╭─ STUDY MATERIAL

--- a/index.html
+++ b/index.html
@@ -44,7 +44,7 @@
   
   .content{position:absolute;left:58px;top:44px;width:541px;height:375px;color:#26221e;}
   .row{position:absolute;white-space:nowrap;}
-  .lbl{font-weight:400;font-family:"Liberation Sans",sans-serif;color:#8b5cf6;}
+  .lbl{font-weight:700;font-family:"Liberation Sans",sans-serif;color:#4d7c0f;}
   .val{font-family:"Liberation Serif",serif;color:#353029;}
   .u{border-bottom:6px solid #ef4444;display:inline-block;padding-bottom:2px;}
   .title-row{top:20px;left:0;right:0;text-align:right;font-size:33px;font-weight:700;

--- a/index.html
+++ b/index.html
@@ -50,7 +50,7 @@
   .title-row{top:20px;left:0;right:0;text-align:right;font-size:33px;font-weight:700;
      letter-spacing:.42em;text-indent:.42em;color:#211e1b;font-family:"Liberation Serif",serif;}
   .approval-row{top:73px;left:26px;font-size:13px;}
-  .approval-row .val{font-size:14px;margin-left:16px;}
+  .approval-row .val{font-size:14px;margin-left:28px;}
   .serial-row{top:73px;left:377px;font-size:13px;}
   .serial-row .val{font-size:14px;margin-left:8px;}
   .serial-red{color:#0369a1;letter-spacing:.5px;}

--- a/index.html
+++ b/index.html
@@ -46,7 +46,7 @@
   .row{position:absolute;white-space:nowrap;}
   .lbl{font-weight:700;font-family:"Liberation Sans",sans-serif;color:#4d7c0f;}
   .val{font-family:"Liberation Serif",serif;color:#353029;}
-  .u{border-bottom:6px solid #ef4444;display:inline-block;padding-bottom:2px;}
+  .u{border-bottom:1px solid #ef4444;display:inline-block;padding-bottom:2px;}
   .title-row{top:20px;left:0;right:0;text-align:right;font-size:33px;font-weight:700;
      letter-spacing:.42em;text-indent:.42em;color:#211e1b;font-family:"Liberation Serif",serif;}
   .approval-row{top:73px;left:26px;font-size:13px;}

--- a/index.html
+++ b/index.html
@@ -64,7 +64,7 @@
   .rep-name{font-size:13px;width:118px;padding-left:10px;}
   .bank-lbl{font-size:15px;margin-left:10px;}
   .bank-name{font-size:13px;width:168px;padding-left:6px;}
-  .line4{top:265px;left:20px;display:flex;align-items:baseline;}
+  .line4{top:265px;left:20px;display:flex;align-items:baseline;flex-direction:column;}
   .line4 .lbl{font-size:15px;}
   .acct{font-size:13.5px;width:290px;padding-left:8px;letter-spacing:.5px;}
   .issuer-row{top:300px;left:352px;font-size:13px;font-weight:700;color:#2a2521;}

╰─
╭─ STUDY MATERIAL

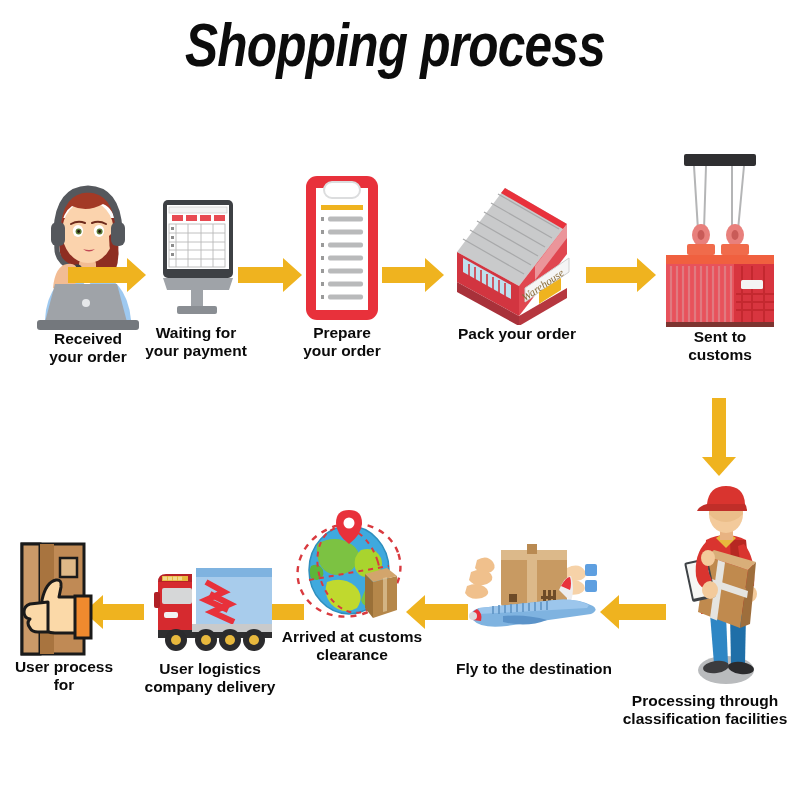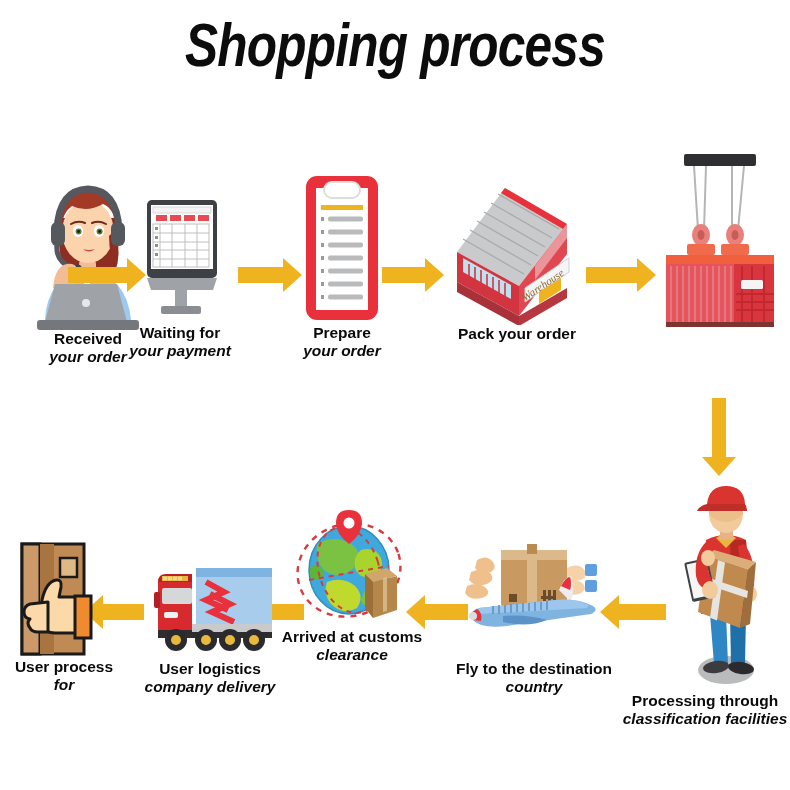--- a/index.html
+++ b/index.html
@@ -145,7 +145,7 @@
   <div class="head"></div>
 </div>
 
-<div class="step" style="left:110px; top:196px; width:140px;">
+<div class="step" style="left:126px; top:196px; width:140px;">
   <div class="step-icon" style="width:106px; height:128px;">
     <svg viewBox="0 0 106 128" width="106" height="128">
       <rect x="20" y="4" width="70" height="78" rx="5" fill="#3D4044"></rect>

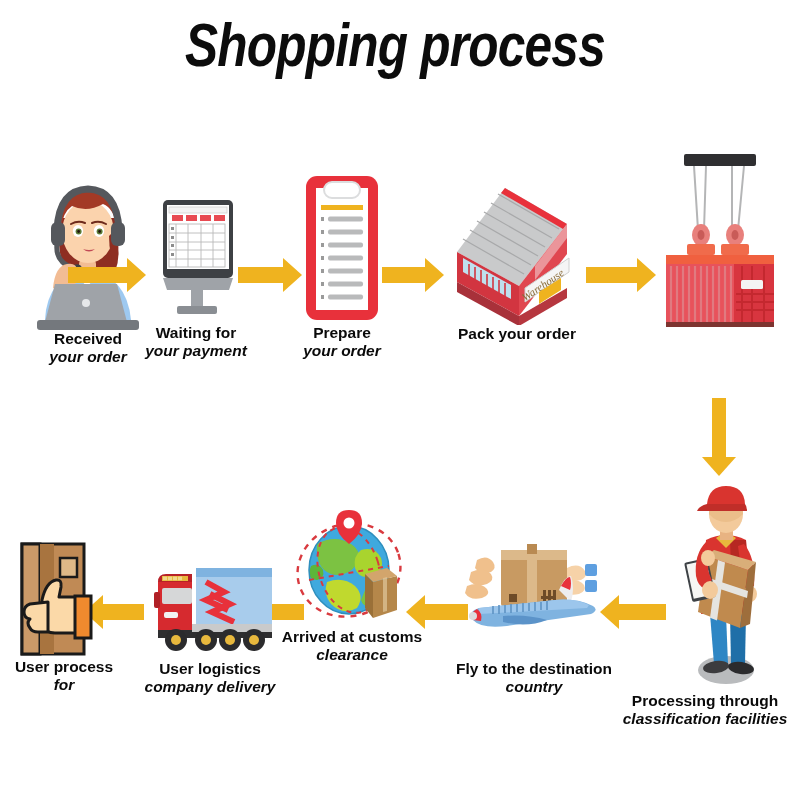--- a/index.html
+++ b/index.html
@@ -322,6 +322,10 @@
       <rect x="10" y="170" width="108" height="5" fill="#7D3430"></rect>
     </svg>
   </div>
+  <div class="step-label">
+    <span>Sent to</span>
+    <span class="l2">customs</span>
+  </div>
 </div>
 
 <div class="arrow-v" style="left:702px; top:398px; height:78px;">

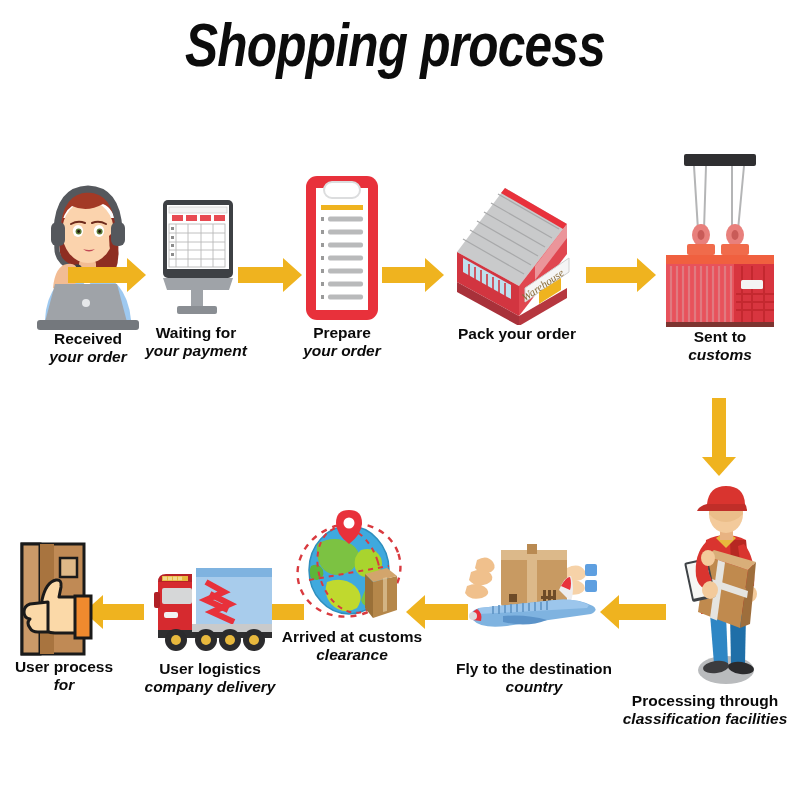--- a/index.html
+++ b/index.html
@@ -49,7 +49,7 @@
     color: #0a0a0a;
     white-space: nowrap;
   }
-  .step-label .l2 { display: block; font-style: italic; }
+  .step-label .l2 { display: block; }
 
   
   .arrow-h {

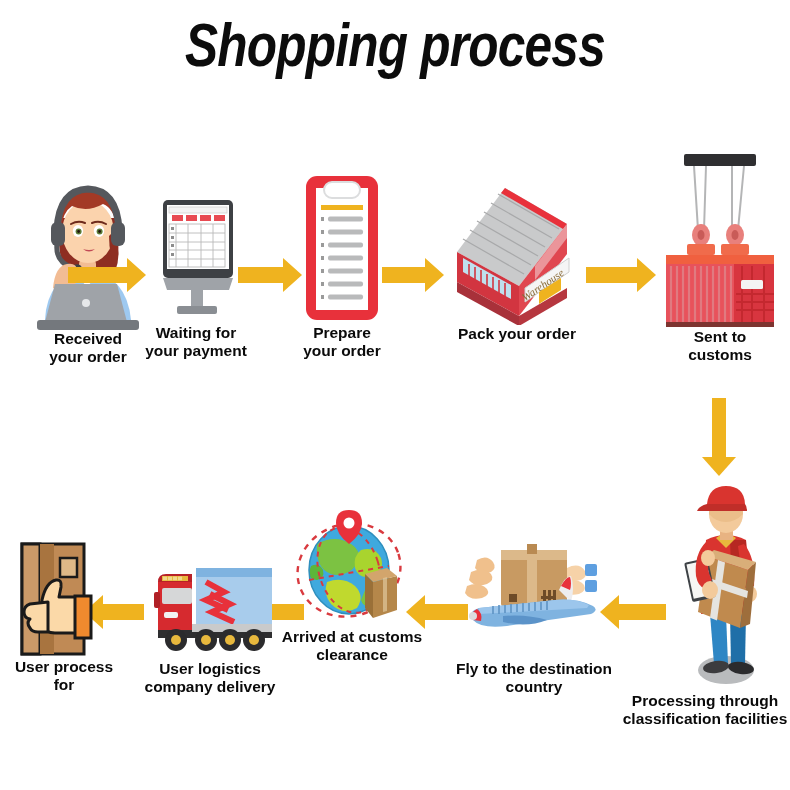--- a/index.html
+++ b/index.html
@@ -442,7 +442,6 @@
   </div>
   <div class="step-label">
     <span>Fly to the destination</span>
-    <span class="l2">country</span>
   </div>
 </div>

╰─

**DIRECTIONS FOR THIS TASK:** From the records given above, copy all lines containing "family".

**ANSWER SECTION:**
-  .lbl{font-weight:400;font-family:"Liberation Sans",sans-serif;color:#8b5cf6;}
+  .lbl{font-weight:700;font-family:"Liberation Sans",sans-serif;color:#4d7c0f;}
   .val{font-family:"Liberation Serif",serif;color:#353029;}
      letter-spacing:.42em;text-indent:.42em;color:#211e1b;font-family:"Liberation Serif",serif;}
   .lbl{font-weight:700;font-family:"Liberation Sans",sans-serif;color:#4d7c0f;}
   .val{font-family:"Liberation Serif",serif;color:#353029;}
      letter-spacing:.42em;text-indent:.42em;color:#211e1b;font-family:"Liberation Serif",serif;}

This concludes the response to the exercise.